A Modest Proposal: Bribe the Insurance Companies
Medicine

A Modest Proposal: Bribe the Insurance Companies


(apologies to Mr. Swift)

Extensive research done by the Physicians for a National Health Program (PNHP), particularly by Steffie Woolhandler and David Himmelstein, have identified at least $400 BILLION in annual “waste” from our current system of health insurance (and, of course, lack of insurance for tens of millions of Americans). Drs. Woolhandler and Himmelstein are major advocates of a single-payer system, as am I (OK, I’m not so major!) and I have used much of their research in supporting single payer and in pointing out the limitations of a “public option”. Himmelstein, in his testimony to Congress (http://www.pnhp.org/news/2009/april/testimony_of_david_u.php) and in more detail on his PNHP blog (http://www.pnhp.org/campaign/materials/Refuting%20the%20Public%20Option.pdf) notes that a public option “…foregoes at least 84% of the administrative savings available through single payer. The public plan option would do nothing to streamline the administrative tasks (and costs) of hospitals, physicians offices, and nursing homes. They would still contend with multiple payers, and hence still need the complex cost tracking and billing apparatus that drives administrative costs. These unnecessary provider administrative costs account for the vast majority of bureaucratic waste. Hence, even if 95% of Americans who are currently privately insured were to join a public plan (and it had overhead costs at current Medicare levels), the savings on insurance overhead would amount to only 16% of the roughly $400 billion annually achievable through single payer.”

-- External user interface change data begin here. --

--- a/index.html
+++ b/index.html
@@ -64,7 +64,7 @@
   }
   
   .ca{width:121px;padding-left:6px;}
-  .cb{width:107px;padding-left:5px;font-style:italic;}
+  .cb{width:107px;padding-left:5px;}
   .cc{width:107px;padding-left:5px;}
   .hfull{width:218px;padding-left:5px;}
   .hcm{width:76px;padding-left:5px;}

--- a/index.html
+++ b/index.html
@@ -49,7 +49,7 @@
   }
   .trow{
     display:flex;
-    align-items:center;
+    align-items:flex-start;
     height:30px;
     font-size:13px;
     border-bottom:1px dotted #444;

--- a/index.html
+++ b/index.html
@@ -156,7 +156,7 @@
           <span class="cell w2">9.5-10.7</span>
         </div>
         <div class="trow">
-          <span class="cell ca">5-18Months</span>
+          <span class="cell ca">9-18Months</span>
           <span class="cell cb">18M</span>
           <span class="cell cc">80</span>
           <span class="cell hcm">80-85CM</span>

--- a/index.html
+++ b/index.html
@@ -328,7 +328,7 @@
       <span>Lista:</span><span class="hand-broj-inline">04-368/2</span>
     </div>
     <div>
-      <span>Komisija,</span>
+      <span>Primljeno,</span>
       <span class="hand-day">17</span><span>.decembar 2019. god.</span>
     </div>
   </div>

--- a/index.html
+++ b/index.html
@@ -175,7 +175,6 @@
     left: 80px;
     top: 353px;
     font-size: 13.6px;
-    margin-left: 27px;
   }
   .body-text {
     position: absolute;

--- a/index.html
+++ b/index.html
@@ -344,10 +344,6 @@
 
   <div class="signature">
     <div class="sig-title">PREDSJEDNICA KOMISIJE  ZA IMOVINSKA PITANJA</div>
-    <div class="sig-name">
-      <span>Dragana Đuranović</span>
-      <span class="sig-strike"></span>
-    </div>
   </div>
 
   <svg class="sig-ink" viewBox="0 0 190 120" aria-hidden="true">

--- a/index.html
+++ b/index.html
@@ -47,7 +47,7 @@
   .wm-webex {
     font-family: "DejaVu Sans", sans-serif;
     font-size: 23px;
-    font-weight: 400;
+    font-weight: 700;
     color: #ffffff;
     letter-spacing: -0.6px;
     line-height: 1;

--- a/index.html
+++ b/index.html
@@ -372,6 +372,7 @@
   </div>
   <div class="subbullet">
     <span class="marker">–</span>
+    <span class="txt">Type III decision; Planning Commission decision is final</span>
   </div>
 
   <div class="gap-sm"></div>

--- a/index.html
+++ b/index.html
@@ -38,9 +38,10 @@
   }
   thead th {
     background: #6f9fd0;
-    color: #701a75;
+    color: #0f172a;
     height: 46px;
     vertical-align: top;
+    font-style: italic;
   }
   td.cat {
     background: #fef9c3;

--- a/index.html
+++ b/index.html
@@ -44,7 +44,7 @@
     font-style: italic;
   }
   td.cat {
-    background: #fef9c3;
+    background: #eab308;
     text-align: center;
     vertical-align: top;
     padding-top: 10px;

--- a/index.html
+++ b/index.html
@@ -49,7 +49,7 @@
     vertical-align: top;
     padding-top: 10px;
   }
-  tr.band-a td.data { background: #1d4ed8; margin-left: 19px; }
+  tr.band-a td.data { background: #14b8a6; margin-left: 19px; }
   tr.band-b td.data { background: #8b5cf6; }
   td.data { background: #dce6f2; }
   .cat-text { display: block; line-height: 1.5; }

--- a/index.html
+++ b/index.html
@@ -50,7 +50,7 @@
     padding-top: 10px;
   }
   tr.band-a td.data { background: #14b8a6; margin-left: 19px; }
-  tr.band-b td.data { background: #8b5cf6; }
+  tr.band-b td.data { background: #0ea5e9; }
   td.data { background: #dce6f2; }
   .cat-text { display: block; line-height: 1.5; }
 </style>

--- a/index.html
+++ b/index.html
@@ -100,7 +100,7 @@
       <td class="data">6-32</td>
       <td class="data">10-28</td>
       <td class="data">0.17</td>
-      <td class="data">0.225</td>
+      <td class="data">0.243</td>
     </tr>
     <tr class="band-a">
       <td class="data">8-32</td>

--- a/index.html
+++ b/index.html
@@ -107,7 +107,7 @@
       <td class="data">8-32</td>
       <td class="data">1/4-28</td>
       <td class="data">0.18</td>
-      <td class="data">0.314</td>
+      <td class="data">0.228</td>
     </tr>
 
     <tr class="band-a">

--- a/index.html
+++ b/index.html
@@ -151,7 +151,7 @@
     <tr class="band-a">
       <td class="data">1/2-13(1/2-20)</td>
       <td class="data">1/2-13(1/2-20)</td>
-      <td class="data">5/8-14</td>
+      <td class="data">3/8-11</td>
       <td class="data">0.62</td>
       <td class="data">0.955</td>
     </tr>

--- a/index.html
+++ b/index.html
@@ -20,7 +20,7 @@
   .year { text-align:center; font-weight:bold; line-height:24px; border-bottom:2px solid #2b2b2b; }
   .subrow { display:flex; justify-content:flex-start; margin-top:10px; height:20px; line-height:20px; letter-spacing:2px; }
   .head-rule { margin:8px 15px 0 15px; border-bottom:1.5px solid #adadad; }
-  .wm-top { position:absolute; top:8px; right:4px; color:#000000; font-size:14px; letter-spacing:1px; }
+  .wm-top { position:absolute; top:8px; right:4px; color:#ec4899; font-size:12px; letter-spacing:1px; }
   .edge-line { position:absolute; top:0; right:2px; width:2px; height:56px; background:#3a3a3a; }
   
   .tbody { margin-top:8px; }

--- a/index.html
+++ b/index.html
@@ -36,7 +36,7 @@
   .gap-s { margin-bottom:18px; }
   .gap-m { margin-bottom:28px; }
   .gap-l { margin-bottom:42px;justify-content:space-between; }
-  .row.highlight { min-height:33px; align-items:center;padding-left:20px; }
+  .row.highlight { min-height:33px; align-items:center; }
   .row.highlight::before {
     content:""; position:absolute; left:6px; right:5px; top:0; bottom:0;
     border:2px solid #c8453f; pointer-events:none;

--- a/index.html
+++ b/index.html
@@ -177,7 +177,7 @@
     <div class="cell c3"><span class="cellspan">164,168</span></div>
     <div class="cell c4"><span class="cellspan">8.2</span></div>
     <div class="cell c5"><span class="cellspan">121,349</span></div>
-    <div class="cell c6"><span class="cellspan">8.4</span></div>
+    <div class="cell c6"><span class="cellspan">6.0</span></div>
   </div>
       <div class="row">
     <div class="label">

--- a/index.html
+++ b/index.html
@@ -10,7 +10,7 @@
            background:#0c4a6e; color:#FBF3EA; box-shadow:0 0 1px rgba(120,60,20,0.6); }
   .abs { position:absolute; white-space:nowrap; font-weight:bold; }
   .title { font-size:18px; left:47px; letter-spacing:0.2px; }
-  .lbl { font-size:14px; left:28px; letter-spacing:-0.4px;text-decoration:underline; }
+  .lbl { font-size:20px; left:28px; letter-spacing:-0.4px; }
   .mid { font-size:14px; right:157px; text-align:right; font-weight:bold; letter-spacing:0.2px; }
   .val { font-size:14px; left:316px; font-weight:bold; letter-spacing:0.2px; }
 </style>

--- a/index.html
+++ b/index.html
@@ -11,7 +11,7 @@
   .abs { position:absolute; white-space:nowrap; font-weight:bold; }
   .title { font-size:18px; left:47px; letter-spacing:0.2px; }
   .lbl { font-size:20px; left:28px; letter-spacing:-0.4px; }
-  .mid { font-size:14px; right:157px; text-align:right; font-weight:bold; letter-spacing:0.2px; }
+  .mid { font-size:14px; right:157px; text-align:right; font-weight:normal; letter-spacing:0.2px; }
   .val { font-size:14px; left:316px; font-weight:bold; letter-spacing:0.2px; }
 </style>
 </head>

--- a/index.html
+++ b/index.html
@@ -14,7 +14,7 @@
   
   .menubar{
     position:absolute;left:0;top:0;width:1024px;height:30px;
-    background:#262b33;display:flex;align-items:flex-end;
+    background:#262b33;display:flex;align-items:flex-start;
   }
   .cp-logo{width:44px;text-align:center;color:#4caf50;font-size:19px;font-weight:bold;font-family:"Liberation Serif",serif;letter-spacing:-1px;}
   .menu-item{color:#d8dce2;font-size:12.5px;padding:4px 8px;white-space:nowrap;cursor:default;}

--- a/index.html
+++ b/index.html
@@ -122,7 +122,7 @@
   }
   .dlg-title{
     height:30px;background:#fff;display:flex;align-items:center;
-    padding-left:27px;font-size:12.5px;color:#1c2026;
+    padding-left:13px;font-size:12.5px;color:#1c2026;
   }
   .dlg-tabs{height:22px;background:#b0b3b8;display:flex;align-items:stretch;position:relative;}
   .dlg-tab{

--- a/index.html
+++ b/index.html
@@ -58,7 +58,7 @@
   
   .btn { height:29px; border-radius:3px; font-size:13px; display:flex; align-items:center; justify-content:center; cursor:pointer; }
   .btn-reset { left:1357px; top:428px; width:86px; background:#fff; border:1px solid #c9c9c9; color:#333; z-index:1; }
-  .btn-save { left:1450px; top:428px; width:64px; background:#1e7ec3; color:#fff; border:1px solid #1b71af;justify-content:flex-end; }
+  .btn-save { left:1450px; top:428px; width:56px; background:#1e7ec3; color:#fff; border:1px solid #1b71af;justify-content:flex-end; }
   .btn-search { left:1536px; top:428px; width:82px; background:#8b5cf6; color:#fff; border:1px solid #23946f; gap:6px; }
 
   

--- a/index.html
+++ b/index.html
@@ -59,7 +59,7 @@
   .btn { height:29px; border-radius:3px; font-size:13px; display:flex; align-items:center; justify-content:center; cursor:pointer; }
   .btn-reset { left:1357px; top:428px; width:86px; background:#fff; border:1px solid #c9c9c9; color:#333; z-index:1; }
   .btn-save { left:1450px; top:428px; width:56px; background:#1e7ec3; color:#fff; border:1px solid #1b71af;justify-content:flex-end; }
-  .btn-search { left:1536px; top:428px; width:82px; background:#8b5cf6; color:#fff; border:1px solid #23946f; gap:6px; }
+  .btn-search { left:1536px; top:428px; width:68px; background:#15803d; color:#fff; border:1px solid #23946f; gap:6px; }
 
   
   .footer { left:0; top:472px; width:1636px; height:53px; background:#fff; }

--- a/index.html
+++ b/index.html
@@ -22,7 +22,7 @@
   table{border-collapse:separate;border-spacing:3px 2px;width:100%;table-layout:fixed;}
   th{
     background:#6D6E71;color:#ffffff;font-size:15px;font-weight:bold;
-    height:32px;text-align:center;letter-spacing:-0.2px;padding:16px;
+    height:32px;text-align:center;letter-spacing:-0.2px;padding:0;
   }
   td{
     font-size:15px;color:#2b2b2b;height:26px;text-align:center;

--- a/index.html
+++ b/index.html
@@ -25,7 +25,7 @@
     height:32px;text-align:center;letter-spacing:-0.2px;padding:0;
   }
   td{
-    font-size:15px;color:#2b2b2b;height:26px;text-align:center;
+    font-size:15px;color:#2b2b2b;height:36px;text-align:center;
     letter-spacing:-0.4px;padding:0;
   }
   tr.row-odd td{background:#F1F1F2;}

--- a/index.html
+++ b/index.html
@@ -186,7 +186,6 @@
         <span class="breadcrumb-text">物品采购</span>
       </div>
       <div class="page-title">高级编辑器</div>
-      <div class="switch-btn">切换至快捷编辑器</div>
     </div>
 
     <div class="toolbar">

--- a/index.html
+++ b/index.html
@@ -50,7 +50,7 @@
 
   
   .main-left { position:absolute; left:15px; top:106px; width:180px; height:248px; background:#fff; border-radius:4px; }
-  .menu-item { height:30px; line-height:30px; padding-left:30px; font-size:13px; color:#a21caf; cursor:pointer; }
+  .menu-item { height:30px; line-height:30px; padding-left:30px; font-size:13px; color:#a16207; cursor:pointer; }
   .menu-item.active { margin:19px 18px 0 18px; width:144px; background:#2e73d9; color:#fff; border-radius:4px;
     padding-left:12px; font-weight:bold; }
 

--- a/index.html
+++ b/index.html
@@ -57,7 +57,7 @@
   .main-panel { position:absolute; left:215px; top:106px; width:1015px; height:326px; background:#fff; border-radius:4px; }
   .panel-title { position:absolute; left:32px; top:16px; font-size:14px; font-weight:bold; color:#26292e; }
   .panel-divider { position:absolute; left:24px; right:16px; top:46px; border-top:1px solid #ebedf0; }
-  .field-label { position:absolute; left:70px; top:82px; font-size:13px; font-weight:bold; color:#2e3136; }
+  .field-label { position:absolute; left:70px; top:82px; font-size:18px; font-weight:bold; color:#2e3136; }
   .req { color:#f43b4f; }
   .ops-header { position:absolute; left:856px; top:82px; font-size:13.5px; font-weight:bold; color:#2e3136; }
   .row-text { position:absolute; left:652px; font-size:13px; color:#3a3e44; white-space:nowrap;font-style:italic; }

More than that, only a part of that 16% is actual insurance company profit, as noted in a letter to the New York Times (June 21, 2009) by Dr. Woolhandler: “Moreover, the savings on overhead from a public plan option are far smaller than you suggest. While it might cut insurers’ profits (which is why they hate it), that’s only 3 percent of the roughly $400 billion squandered on health bureaucracy annually.” (http://pnhp.org/blog/2009/06/25/paul-starr-and-steffie-woolhandler-on-the-public-option/).

Let’s think about that. We waste $400 billion a year in administrative overhead so that the insurance companies can make 3% of that, or about $10-15 billion. That is a lot of money, but it is also a high waste:profit ratio. We could just pay the insurance companies their $15 billion a year, maybe for a limited time (5-10 years, perhaps decreasing 10% per year, so they could get into some other business, perhaps cleaning up the environment or rebuilding infrastructure or teaching underserved inner-city children), and tell them to disappear, leave the debate, get out; then we do single-payer and save the other $385 billion.

Sounds like a good deal to me. And not so bad for the insurance companies, since they won’t have to work or bribe Congressmen! Sure, it is lacking in morality, but so was the bank bailout, and this is a lot cheaper. And it would get us a plan a lot better than any of those being tossed around by the administration and congressional committees.

Maybe we should go for it!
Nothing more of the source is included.